## What to do
Pick out and copy every line below that has the word "exponentially".

## Given data
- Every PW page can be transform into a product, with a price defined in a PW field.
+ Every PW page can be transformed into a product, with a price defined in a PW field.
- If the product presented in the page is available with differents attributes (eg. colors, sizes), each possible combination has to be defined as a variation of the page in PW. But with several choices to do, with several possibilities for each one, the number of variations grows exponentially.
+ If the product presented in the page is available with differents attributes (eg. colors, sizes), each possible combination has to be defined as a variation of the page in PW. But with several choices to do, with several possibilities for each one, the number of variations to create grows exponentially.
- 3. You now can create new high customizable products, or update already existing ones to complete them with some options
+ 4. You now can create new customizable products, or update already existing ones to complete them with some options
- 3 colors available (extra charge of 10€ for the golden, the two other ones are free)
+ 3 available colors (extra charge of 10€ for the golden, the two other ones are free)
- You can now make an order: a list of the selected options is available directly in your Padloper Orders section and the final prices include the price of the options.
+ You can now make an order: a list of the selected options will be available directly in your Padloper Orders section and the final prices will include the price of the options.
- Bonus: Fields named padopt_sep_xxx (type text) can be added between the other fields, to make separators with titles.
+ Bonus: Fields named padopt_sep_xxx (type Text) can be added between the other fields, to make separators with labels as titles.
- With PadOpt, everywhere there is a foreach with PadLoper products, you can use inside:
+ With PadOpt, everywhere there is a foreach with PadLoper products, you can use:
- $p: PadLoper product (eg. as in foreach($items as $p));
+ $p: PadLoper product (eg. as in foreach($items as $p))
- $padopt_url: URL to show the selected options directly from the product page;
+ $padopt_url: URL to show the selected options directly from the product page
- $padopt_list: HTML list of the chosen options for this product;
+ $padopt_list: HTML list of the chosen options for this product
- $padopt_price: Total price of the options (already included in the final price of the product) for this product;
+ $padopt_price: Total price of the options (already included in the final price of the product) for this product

==

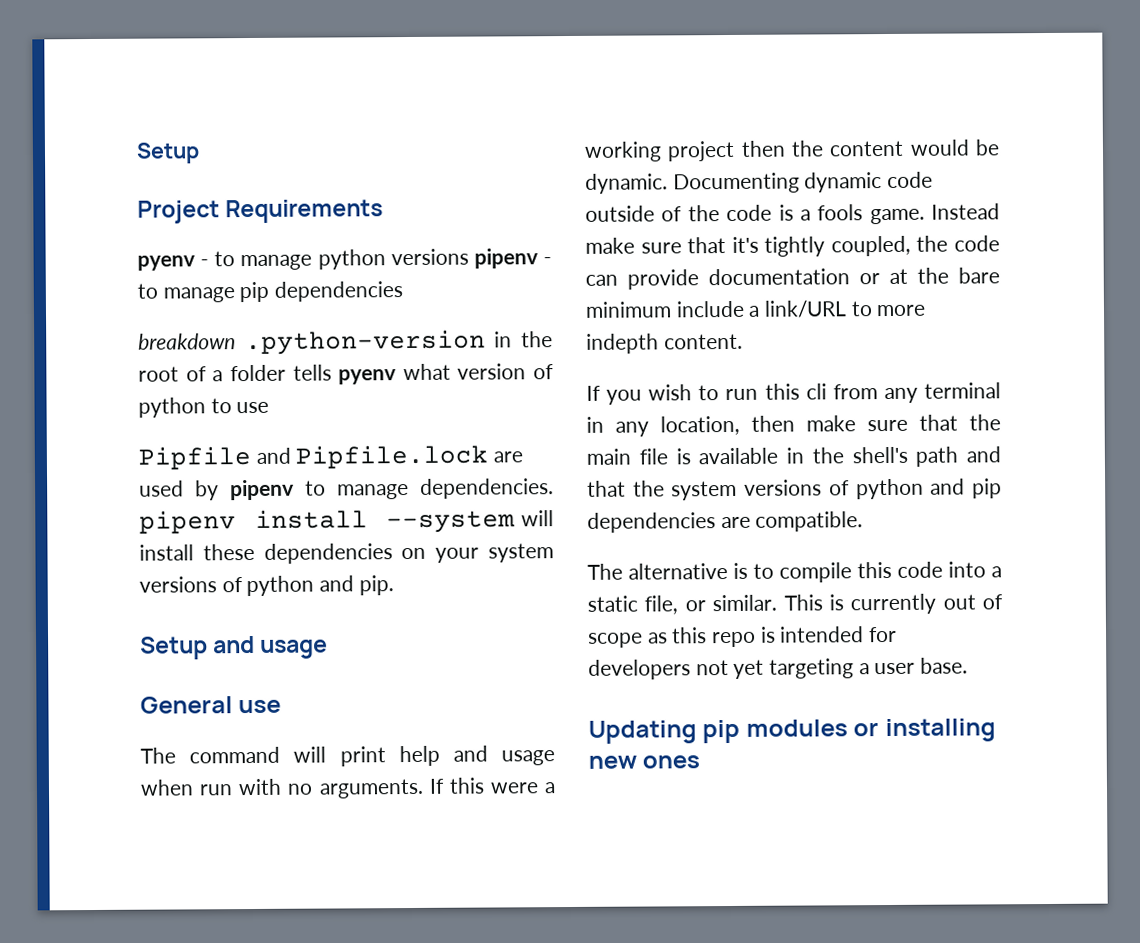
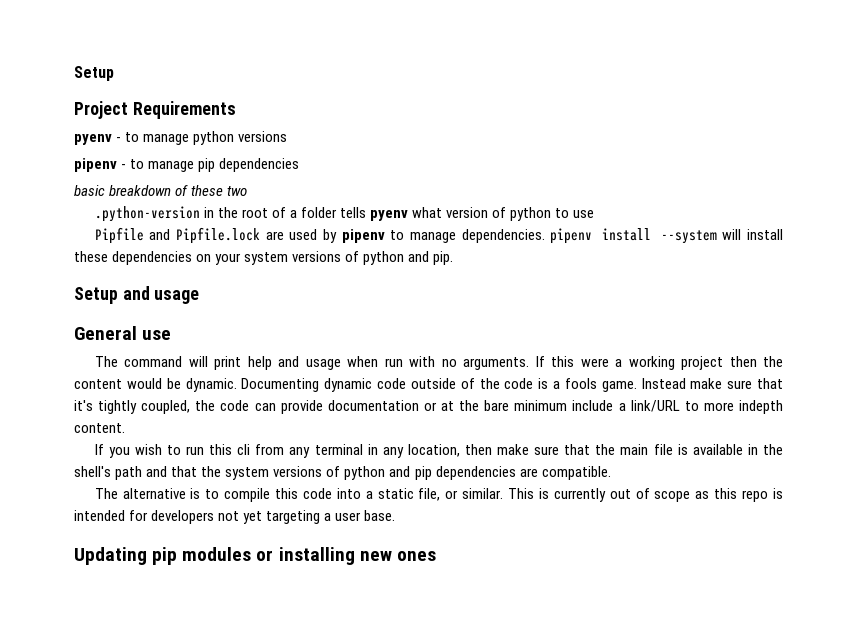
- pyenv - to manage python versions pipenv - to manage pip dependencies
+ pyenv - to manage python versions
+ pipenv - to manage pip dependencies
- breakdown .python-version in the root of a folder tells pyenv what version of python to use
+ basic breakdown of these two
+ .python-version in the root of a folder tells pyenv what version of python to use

## Expected answer
- If the product presented in the page is available with differents attributes (eg. colors, sizes), each possible combination has to be defined as a variation of the page in PW. But with several choices to do, with several possibilities for each one, the number of variations grows exponentially.
+ If the product presented in the page is available with differents attributes (eg. colors, sizes), each possible combination has to be defined as a variation of the page in PW. But with several choices to do, with several possibilities for each one, the number of variations to create grows exponentially.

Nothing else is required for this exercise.